最近でもギリシア危機にともなうユーロ債の発行に当たってハミルトンが独立戦争後に州政府の赤字債権を全て肩代わりして連邦債を発行した手法が良い手本として見直されるに至っており現代にもその知恵を及ぼしている。現代に至るアメリカの具体的な仕組みを作り出した人と言ってもいいようだ。先の憲法修正14条4項もハミルトンが “政府はその仕事としてゆだねられた目的を達成するためには、公共善と国民感情以外のいかなる制約からも自由でなければならない” と(「フェデラリスト」に)述べた、その精神を具現化したもののように思える。
ハミルトンは没落したイギリス移民の子で10代の初めに両親をなくしたものの偶然のようにしてその才能を発揮しうる機会を次々に得て人生を送った、そして最後は決闘で命を失った。時代は必要なタイミングで必要な資質の人物に光を当てて活躍の場を与える、不思議なばかりだ。こんなのを見ていくと結局人類の歴史は個人の才能をつないだものでしかないと思えてくる。

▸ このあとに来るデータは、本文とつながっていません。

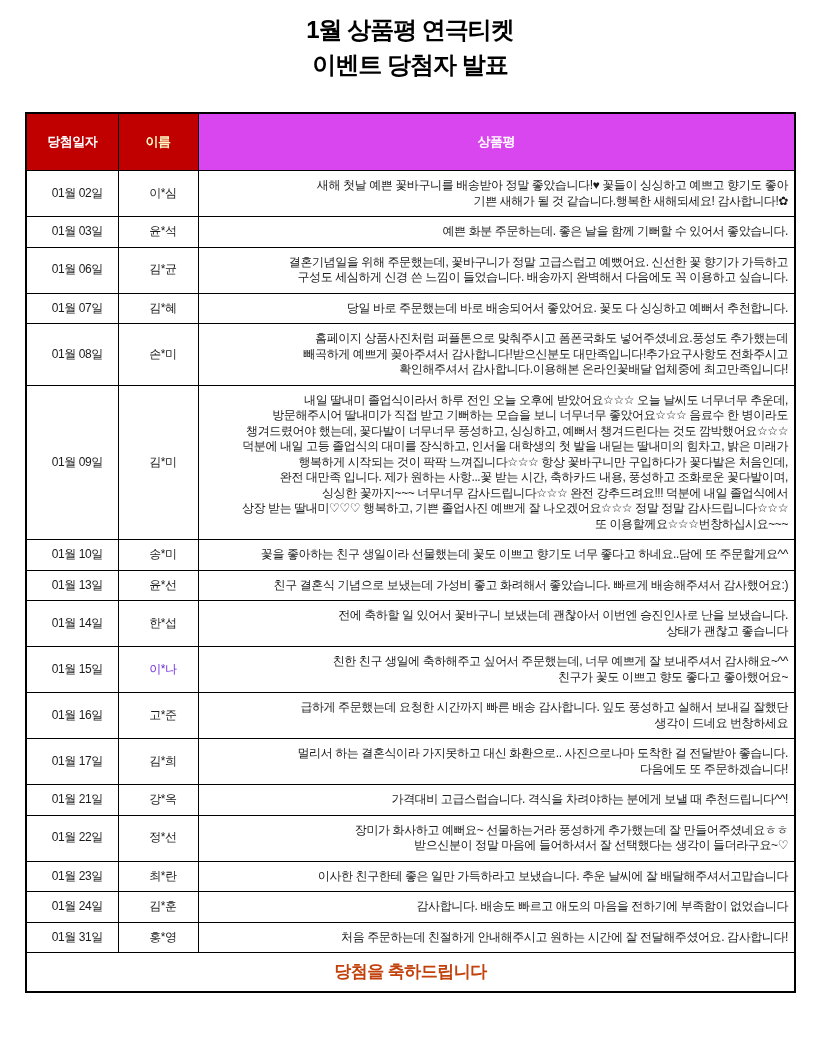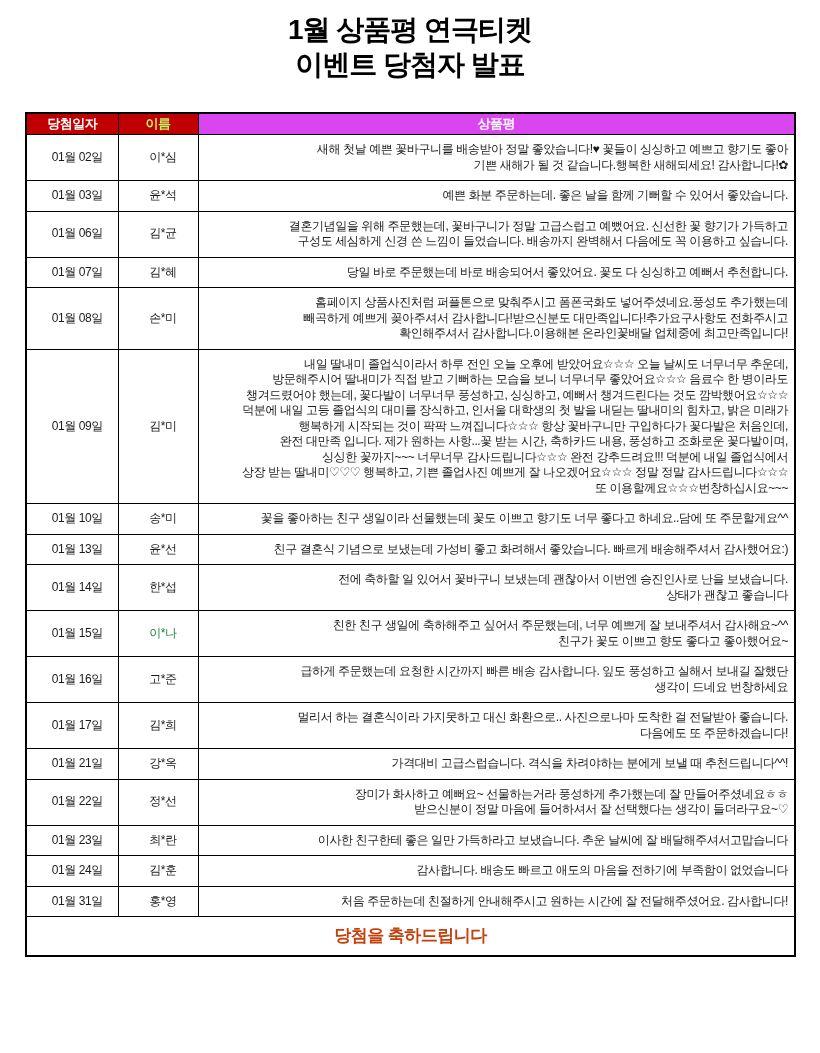"1월 상품평 연극티켓" .title { font-size: 28px -> 24px }
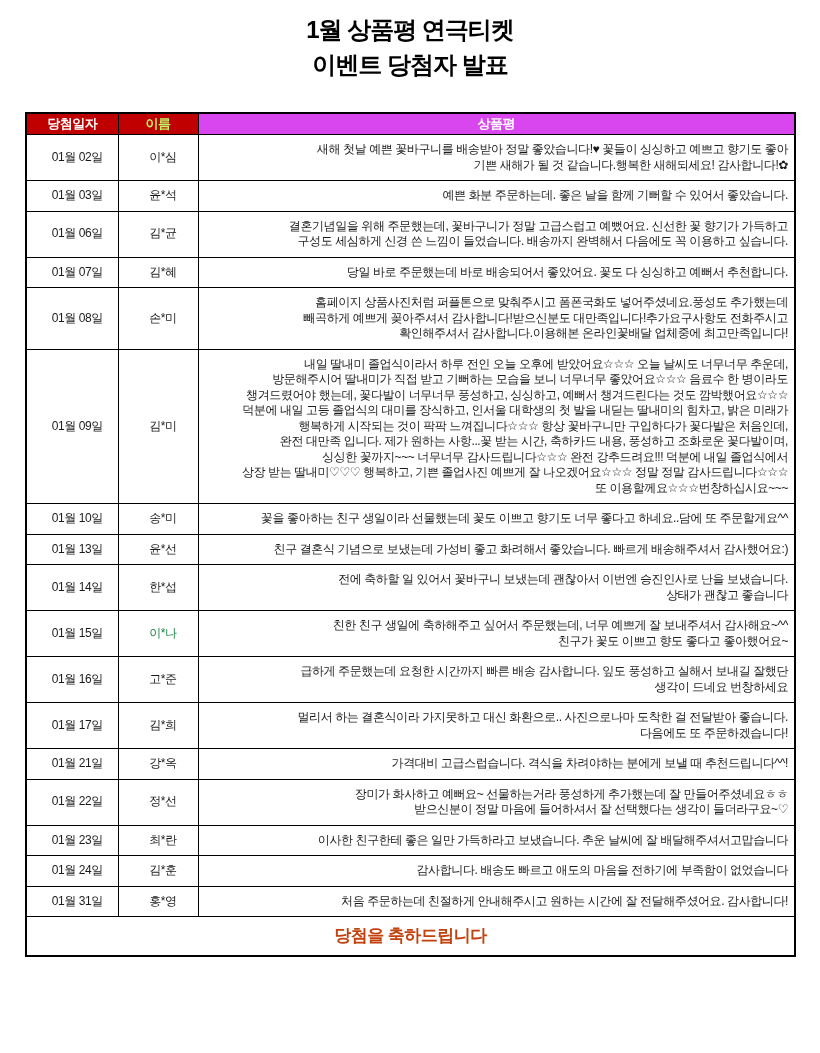"당첨일자" .winner-table th { padding: 1px 4px -> 19px 4px }
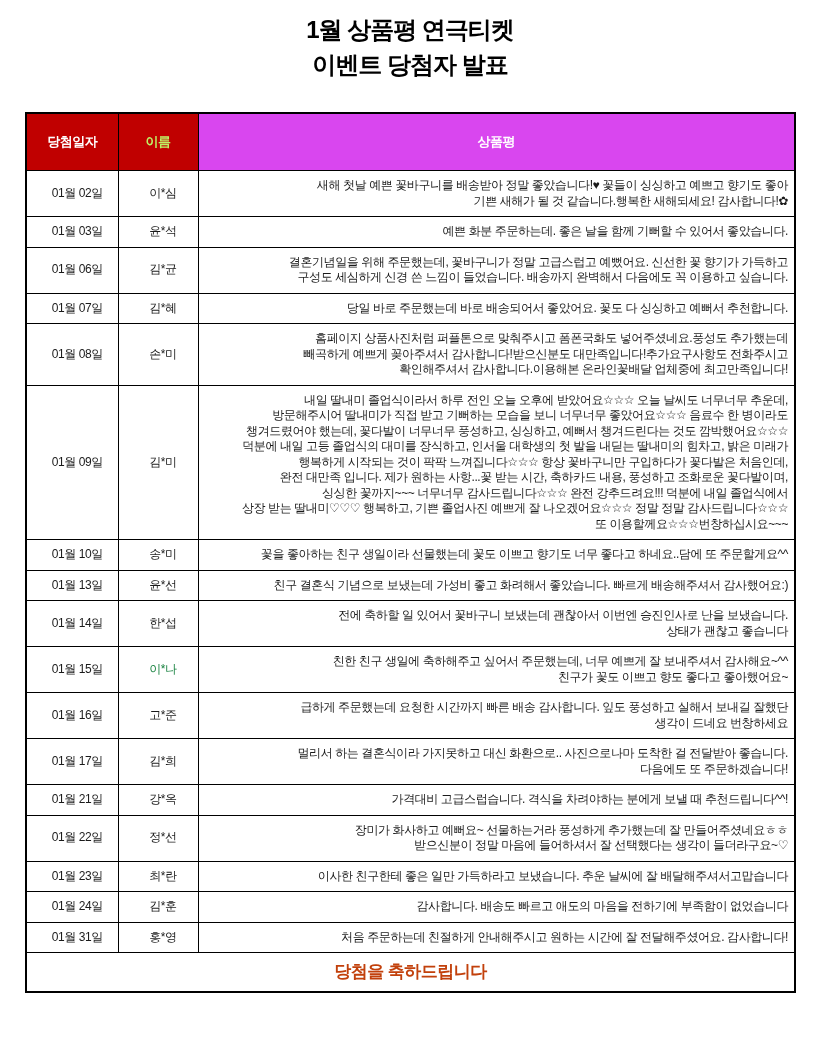"이름" th { color: #bef264 -> #fef9c3 }
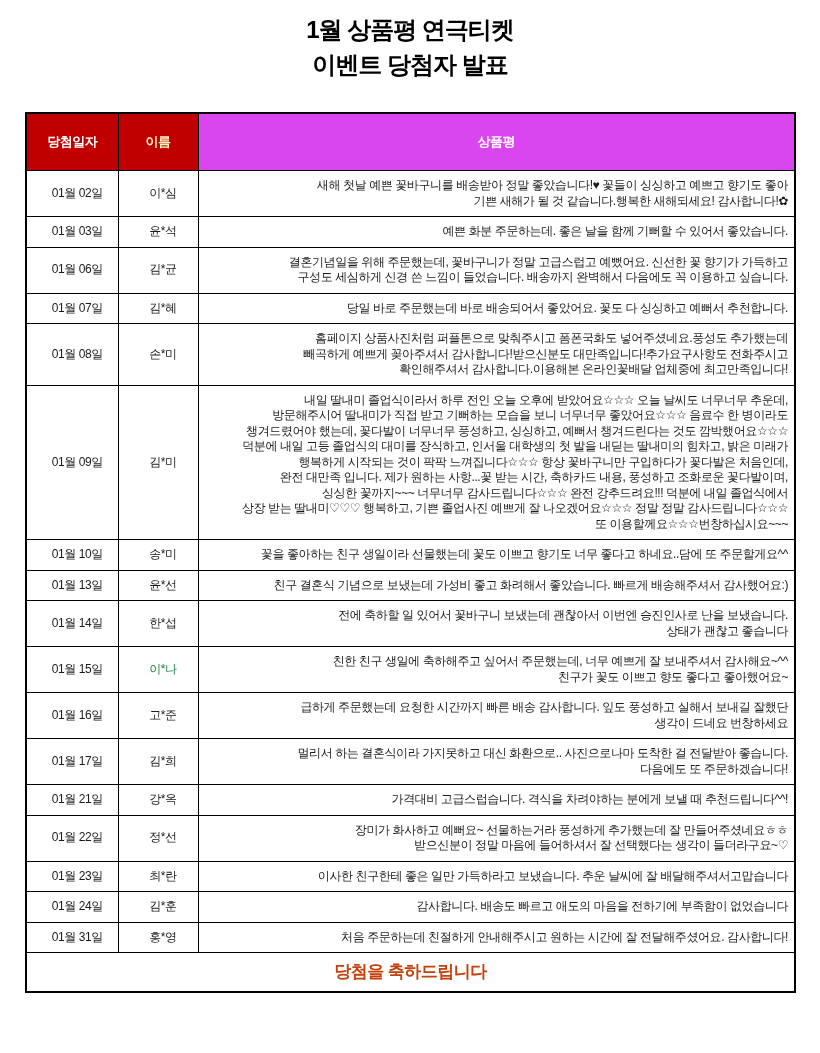"이*나" td.cell-name { color: #15803d -> #6d28d9 }
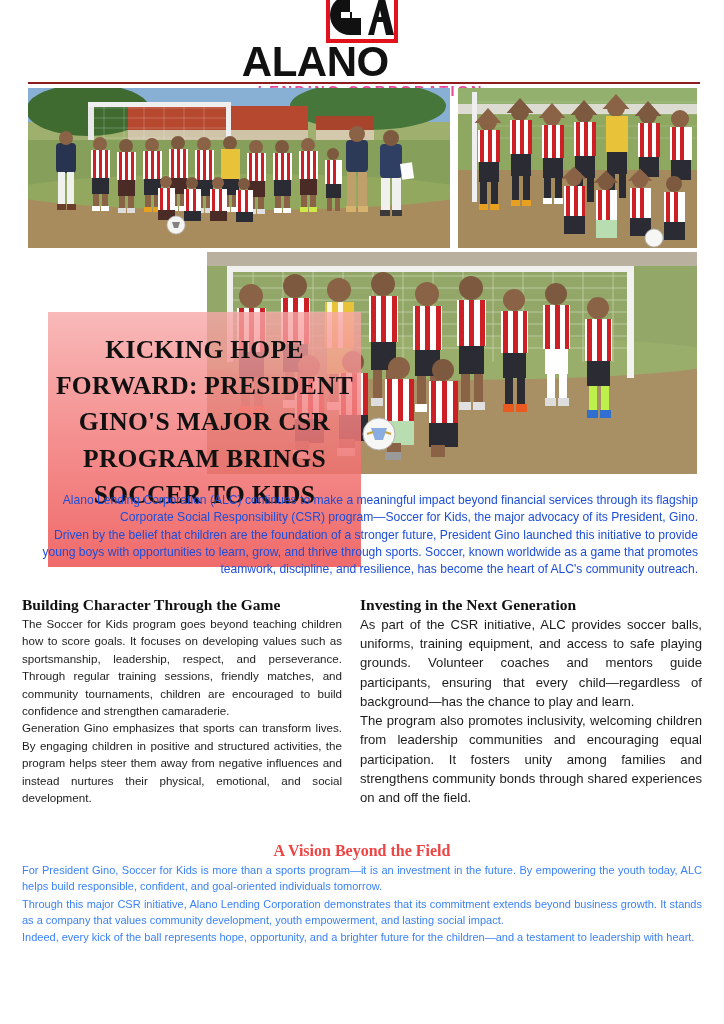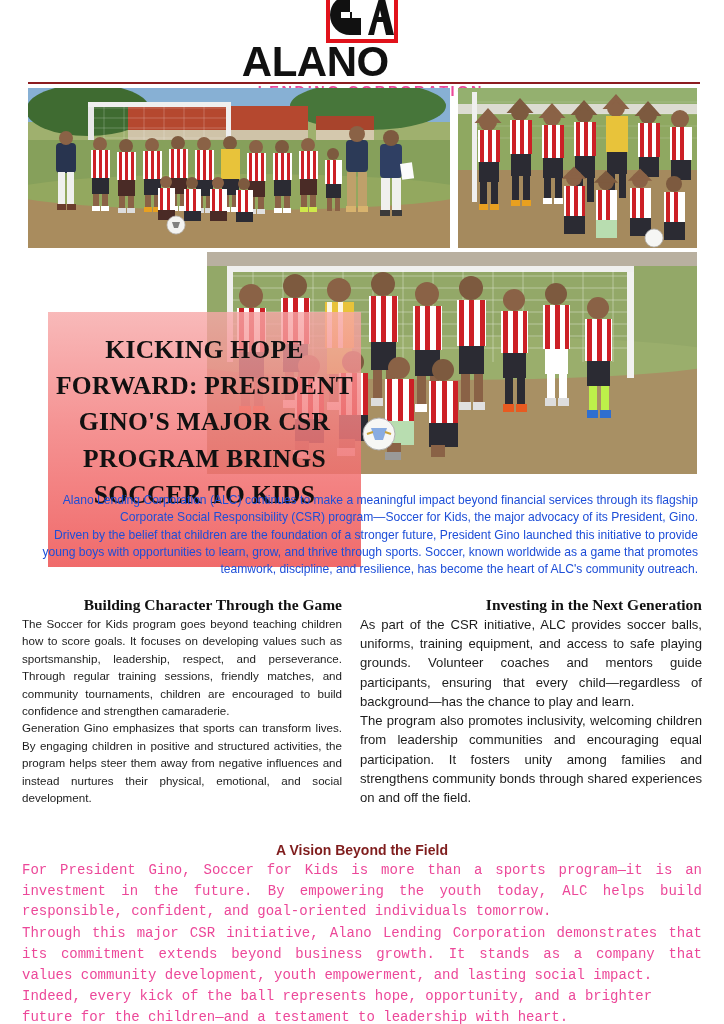"Building Character Through the Game" .sec-head { text-align: right -> left }
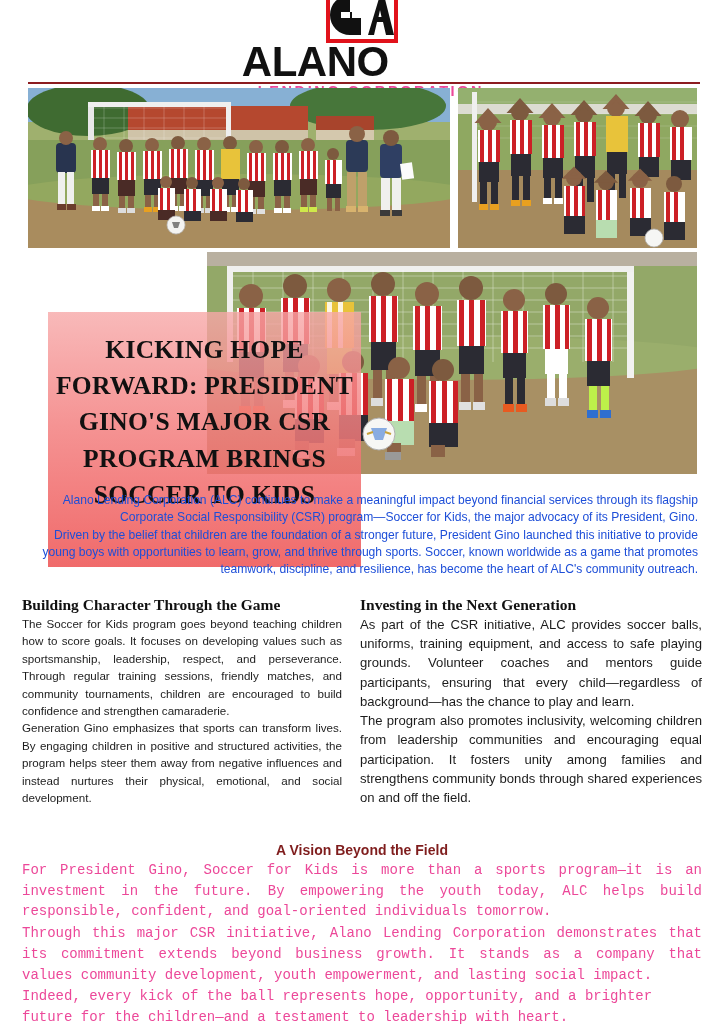"A Vision Beyond the Field" .vision-head { color: #7f1d1d -> #ef4444; font-family: Liberation Sans, sans-serif -> Liberation Serif, serif; font-size: 14px -> 16px }
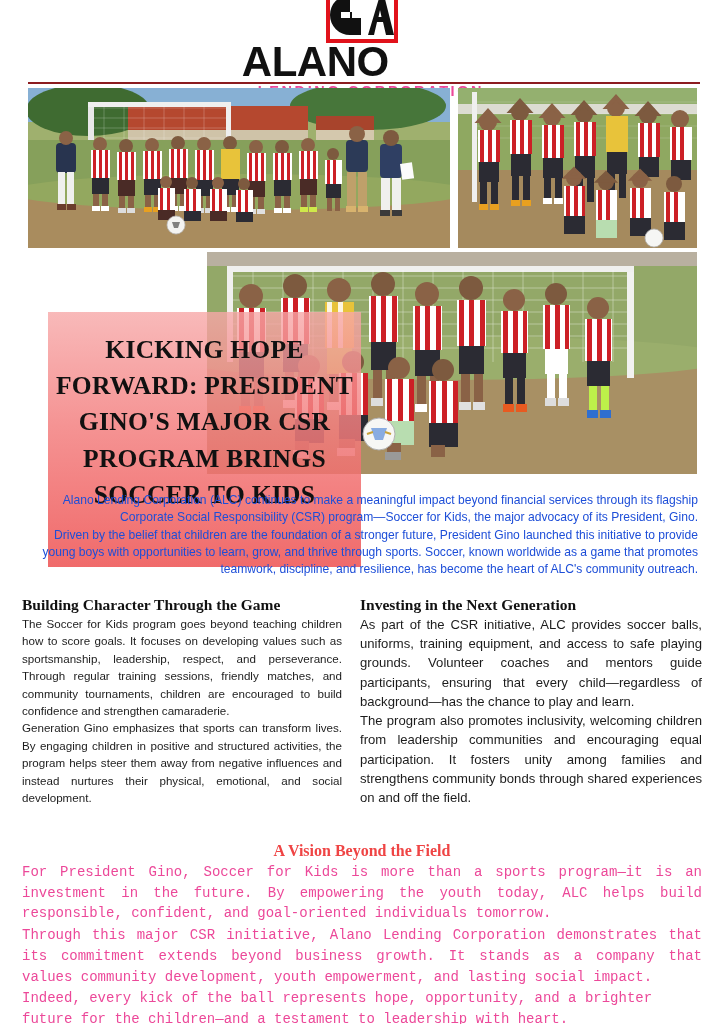"For President Gino, Soccer for" .vision p { color: #ec4899 -> #3b82f6; font-family: Liberation Mono, monospace -> Liberation Sans, sans-serif; font-size: 14px -> 11px }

ハミルトンは基本的には殆どの人間には徳などないと語っており、所謂性悪説でアメリカの民主主義社会の仕組みを作り出しているようだ。確固たる民主主義の社会はそうでなければ持ちこたえることができないのだろう。今起こっている、アラブの春の連鎖が思わぬ挫折に至りそうなのもハミルトンのようなプラクティカルな見方が革命のような時には特に重要ということを示しているようにみえる。また、アメリカの銃社会も元を辿れば 人は何も信用できない自分の身は自分で守るしかない、という性悪の考え方に行き着くような気がしてくる。
そろそろ終りが来てもいいはずのアメリカの時代がしぶとく続いているのも、こんな風に仕組まれた民主社会に勝る仕組みをまだ人類は考え出すに至っていないからなのだろうか。
新たな天才を必要とするそこまで歪がたまってはいないというのが今のこの世界なのだろうか。幸せでもあり物足りなくもあるということだろうか。危機が演出される今の状況では まだステップが進むまでは大分かかりそうだ。
こんな風に考えを廻らせて遊んでいると、外では暖かい日差しが心地よくなってきて、そろそろ寒い冬もおわりのようだ。季節には何の演出も無い。